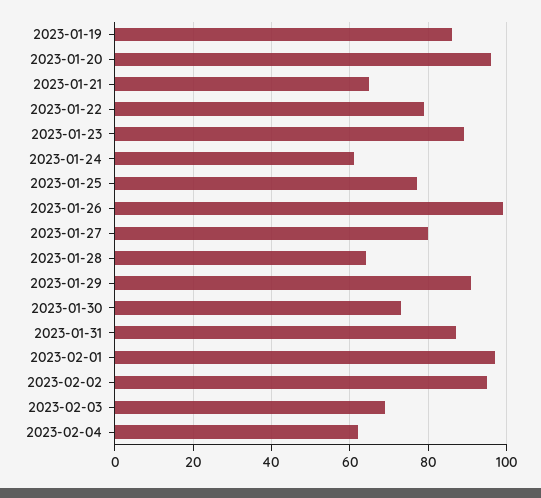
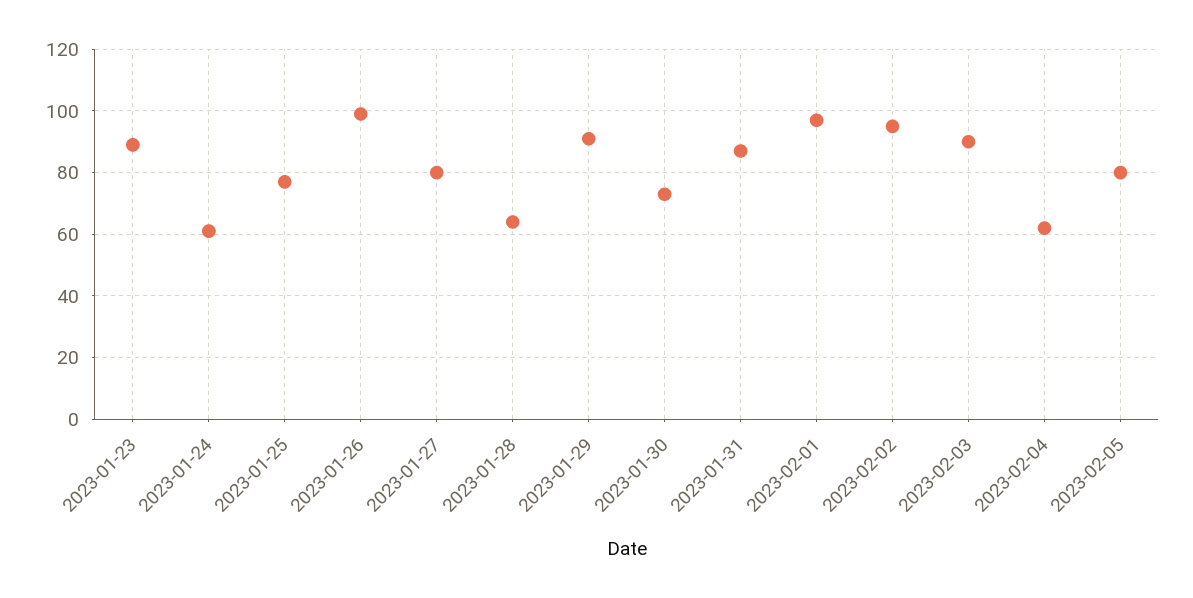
2023-01-19: 85 -> none
2023-01-20: 95 -> none
2023-01-21: 65 -> none
2023-01-22: 80 -> none
2023-02-03: 70 -> 90
2023-02-05: none -> 80

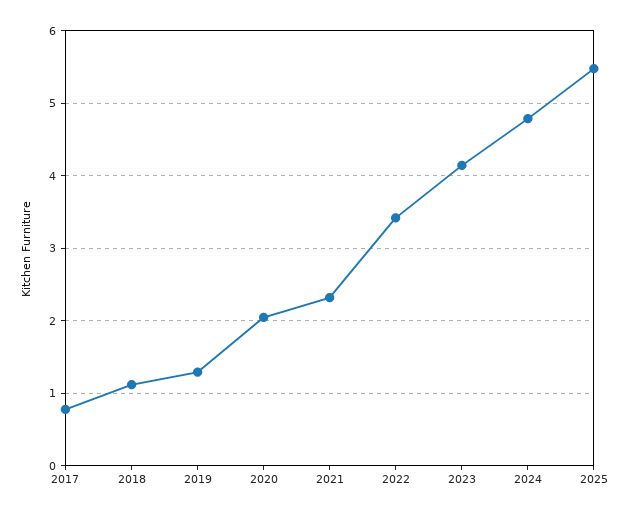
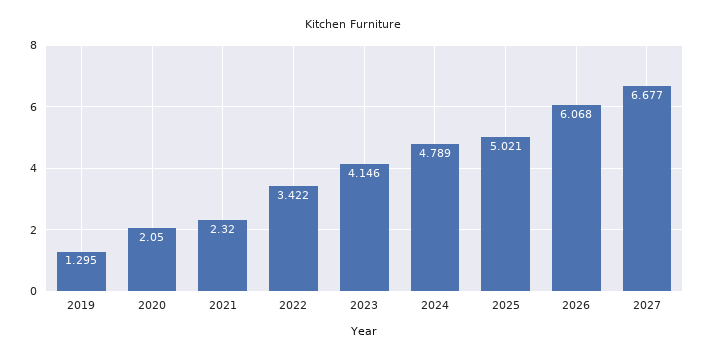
2017: 0.8 -> none
2018: 1.1 -> none
2025: 5.5 -> 5.021
2026: none -> 6.068
2027: none -> 6.677

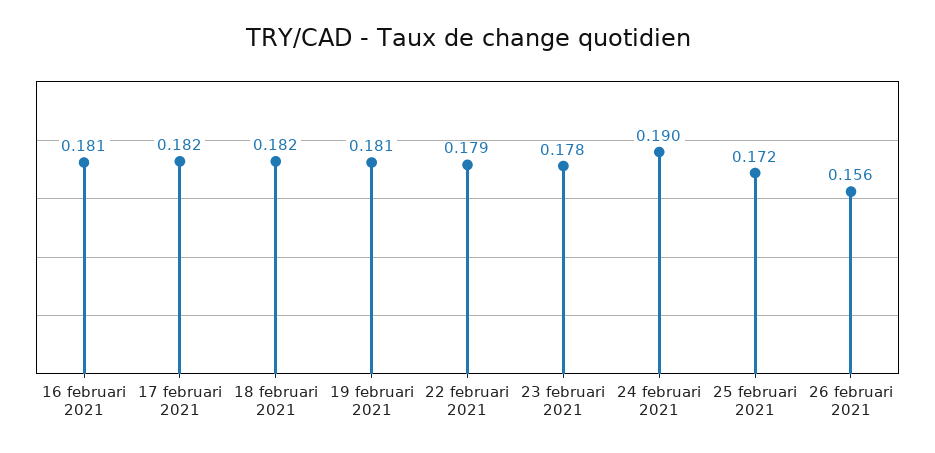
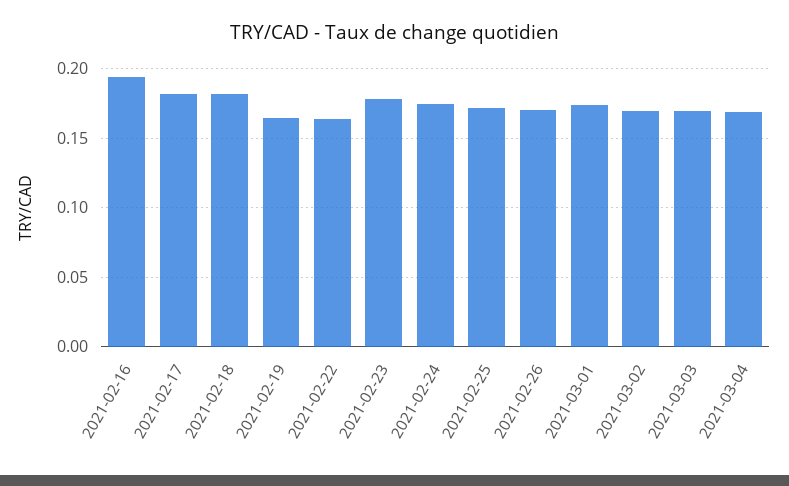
16 februari 2021: 0.181 -> 0.195
19 februari 2021: 0.181 -> 0.165
22 februari 2021: 0.179 -> 0.165
24 februari 2021: 0.19 -> 0.175
26 februari 2021: 0.156 -> 0.17
2021-03-01: none -> 0.175
2021-03-02: none -> 0.17
2021-03-03: none -> 0.17
2021-03-04: none -> 0.17

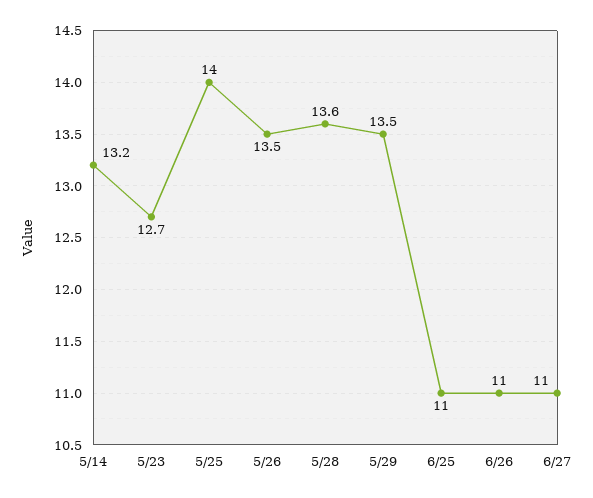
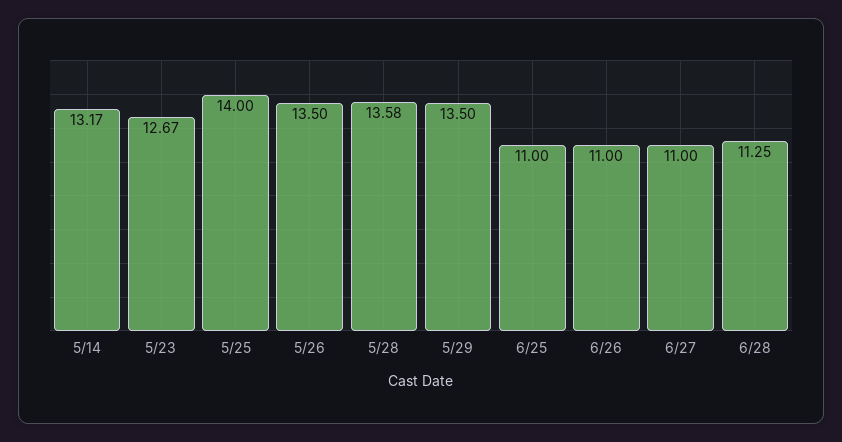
6/28: none -> 11.25

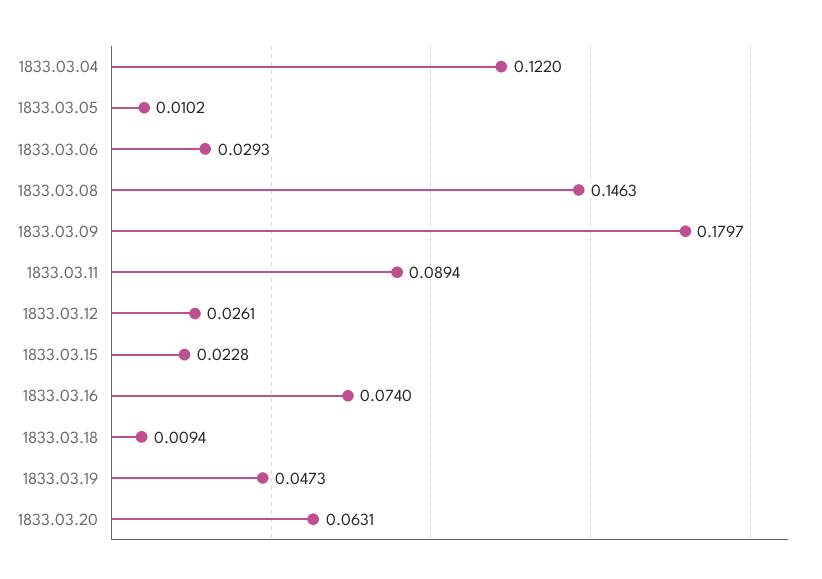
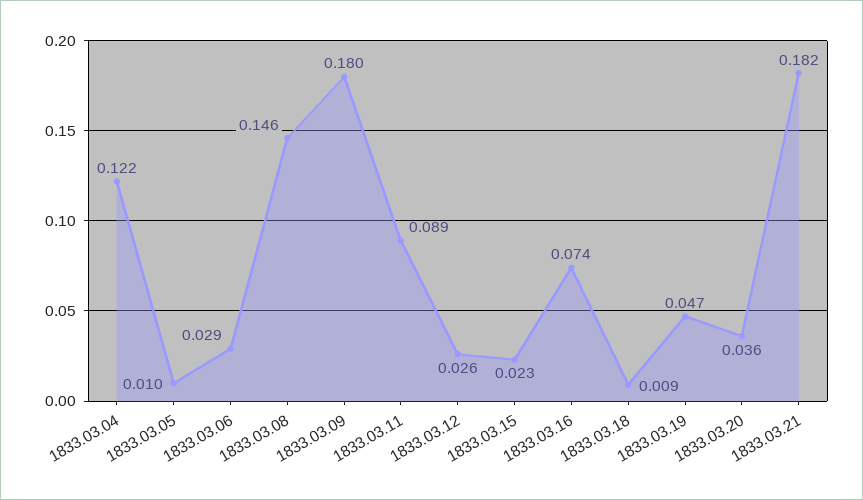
1833.03.20: 0.0631 -> 0.036
1833.03.21: none -> 0.182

● **Task requirements**: Would you set down every line of the data above exactly, skipping the pictures?

● **Written solution**:
2023-01-19: 85 -> none
2023-01-20: 95 -> none
2023-01-21: 65 -> none
2023-01-22: 80 -> none
2023-02-03: 70 -> 90
2023-02-05: none -> 80

2017: 0.8 -> none
2018: 1.1 -> none
2025: 5.5 -> 5.021
2026: none -> 6.068
2027: none -> 6.677

16 februari 2021: 0.181 -> 0.195
19 februari 2021: 0.181 -> 0.165
22 februari 2021: 0.179 -> 0.165
24 februari 2021: 0.19 -> 0.175
26 februari 2021: 0.156 -> 0.17
2021-03-01: none -> 0.175
2021-03-02: none -> 0.17
2021-03-03: none -> 0.17
2021-03-04: none -> 0.17

6/28: none -> 11.25

1833.03.20: 0.0631 -> 0.036
1833.03.21: none -> 0.182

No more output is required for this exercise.